Wydarzenie przygotowane w całości przez żużlowego pasjonata z Gniezna, jest już za nami. Jacek Drożdż dotknął historii, która od wielu lat nie dawała mu spokoju, a związana była z nie przyznaniem medali brązowym medalistom DMP z 1980 roku. Nikt do dziś nie wie, co stanęło na przeszkodzie, by wręczyć gnieźnianom krążki, czy w one w ogóle istniały (jest teoria, że otrzymali je tylko zwycięzcy ligi) , więc wielki kibic klubu sam stworzył ich wierne repliki i wręczył przy okazji sobotniego Turnieju o Koronę Bolesława Chrobrego. Jednak nie tylko medale pojawiły się tego dnia na szyjach byłych żużlowców i ich rodzin, ale wniesiono także… puchar!

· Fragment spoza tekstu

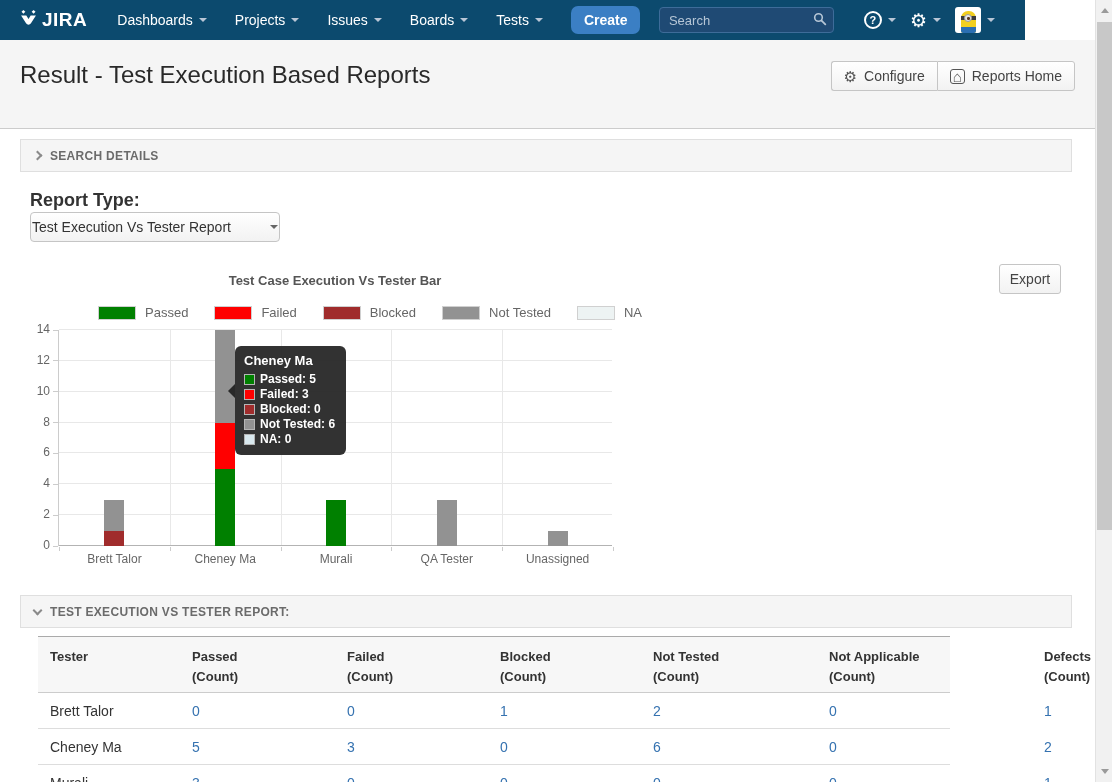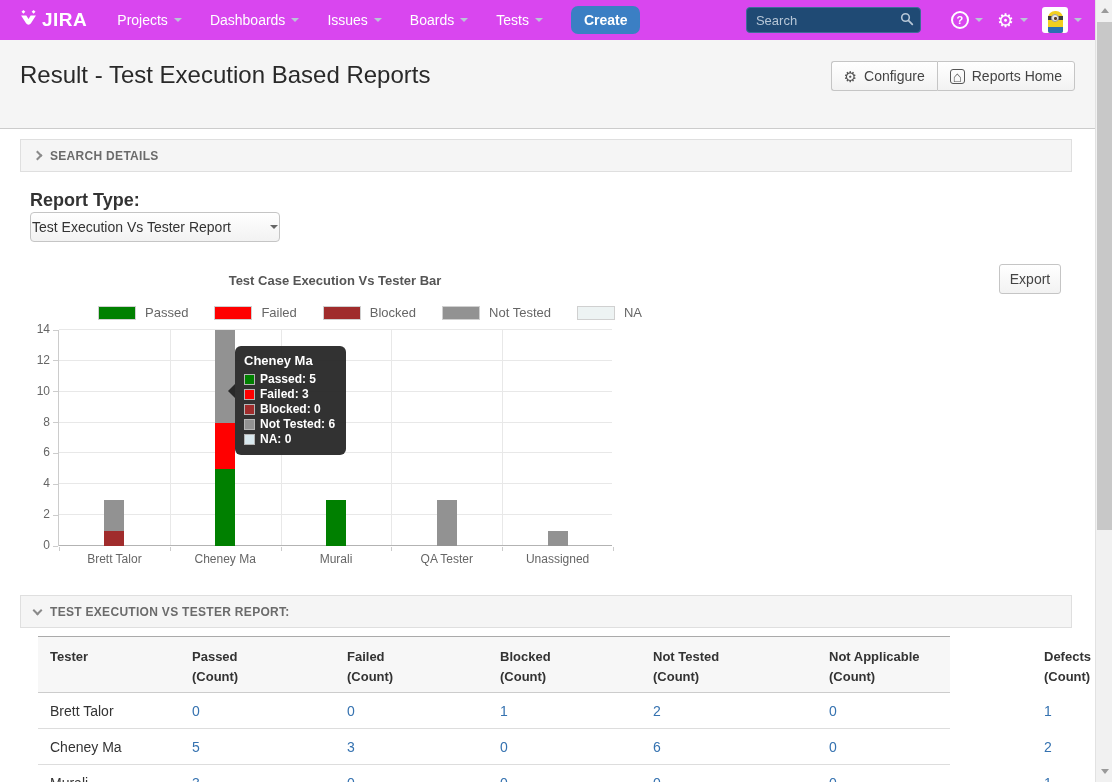--- a/index.html
+++ b/index.html
@@ -1,20 +1,20 @@
 <!DOCTYPE html>
 <html><head>
 <meta charset="utf-8">
 <style>
   * { box-sizing: border-box; margin: 0; padding: 0; }
   body { font-family: "Liberation Sans", sans-serif; background:#fff; }
   #screen { position:relative; width:1112px; height:782px; overflow:hidden; background:#fff; }
 
   
-  .navbar { position:absolute; left:0; top:0; width:1112px; height:40px; background:#d946ef; display:flex; align-items:flex-end; z-index:2; }
+  .navbar { position:absolute; left:0; top:0; width:1025px; height:40px; background:#0c4a6e; display:flex; align-items:flex-end; z-index:2; }
   .nav-left { display:flex; align-items:center; padding-left:18px; }
   .brand { display:flex; align-items:center; margin-right:16px; cursor:pointer; }
   .brand-text { color:#fff; font-size:19px; font-weight:bold; letter-spacing:0.5px; margin-left:3px; }
   .nav-item { color:#fff; font-size:14px; padding:0 14px; height:40px; display:flex; align-items:center; cursor:pointer; white-space:nowrap; }
   .caret { display:inline-block; width:0; height:0; border-left:4px solid transparent; border-right:4px solid transparent; border-top:4px solid #b9c6d6; margin-left:6px; }
   .create-btn { background:#3b7fc4; color:#fff; font-size:14px; font-weight:bold; border:none; border-radius:7px; padding:6px 13px; margin-left:14px; cursor:pointer; }
   .nav-right { position:absolute; right:30px; top:0; height:40px; display:flex; align-items:center; }
   .search-box { position:relative; width:175px; height:26px; margin-right:16px; }
   .search-box input { width:100%; height:100%; background:#1f4a74; border:1px solid #3e6c99; border-radius:4px; color:#dce5ee; font-size:13px; padding:0 26px 0 9px; outline:none; font-family:"Liberation Sans",sans-serif; }
   .search-box input::placeholder { color:#b6c6d6; }
@@ -108,25 +108,25 @@
         <span>
           <svg width="21" height="21" viewBox="0 0 24 24">
             <path fill="#ffffff" d="M6.2 2.2 L8.4 4.4 L6.2 6.6 L4 4.4 Z"></path>
             <path fill="#ffffff" d="M17.8 2.2 L20 4.4 L17.8 6.6 L15.6 4.4 Z"></path>
             <path fill="#ffffff" d="M3.5 8.5 L9.5 8.5 L12 12.5 L14.5 8.5 L20.5 8.5 L14.8 17.5 C13.4 19.6 10.6 19.6 9.2 17.5 Z"></path>
           </svg>
         </span>
         <span class="brand-text">JIRA</span>
       </div>
       <div class="nav-item">
+          <span>Dashboards</span>
+          <span class="caret"></span>
+        </div>
+      <div class="nav-item">
           <span>Projects</span>
-          <span class="caret"></span>
-        </div>
-      <div class="nav-item">
-          <span>Dashboards</span>
           <span class="caret"></span>
         </div>
       <div class="nav-item">
           <span>Issues</span>
           <span class="caret"></span>
         </div>
       <div class="nav-item">
           <span>Boards</span>
           <span class="caret"></span>
         </div>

Puchar podobnie jak medale, nigdy nie dotarł do Gniezna, więc historia z 1980 roku jest podwójnie tajemnicza. Drożdż więc także obok tej kwestii nie przeszedł obojętnie. Przez pewien czas próbował dociec co się mogło z nim stać, ale i tutaj czas zrobił swoje i nikt nie był w stanie precyzyjnie wskazać kto popełnił błąd i czy puchar w ogóle może istnieć. Postanowił więc sprawdzić jak wyglądały puchary z tego okresu i wybrał się na poszukiwania podobnego! Gdy bezradny okazał się internet, jednego dnia trafił do antykwariatu. – Zobaczyłem w ofercie puchar, który nieco przypominał ten ze zdjęć z tego okresu, a co ciekawe, miał nie wygrawerowaną oryginalną tabliczkę – zdradził nam Jacek Drożdż. – Pomyślałem, że będzie można na niej stworzyć napis i dokładnie tak zrobiłem. Mogłem przecież iść do pierwszego lepszego punktu handlującego akcesoriami sportowymi i kupić coś, co wręcza się aktualnie zawodnikom lub klubom, no ale co to by była za pamiątka. Ten puchar prezentuje się pięknie, jest z tamtych czasów i zajmie miejsce, na którym powinien się znaleźć, czyli na klubowej półce. Teoretycznie powinna być jeszcze szarfa, ale jej już dajmy spokój.
Tym sposobem pamiątka wzorowana na zaginionym pucharze, trafiła w sobotę na ręce prezesa klubu, Pawła Siwińskiego. Stanęła obok innych nagród zgromadzonych przez czerwono-czarnych.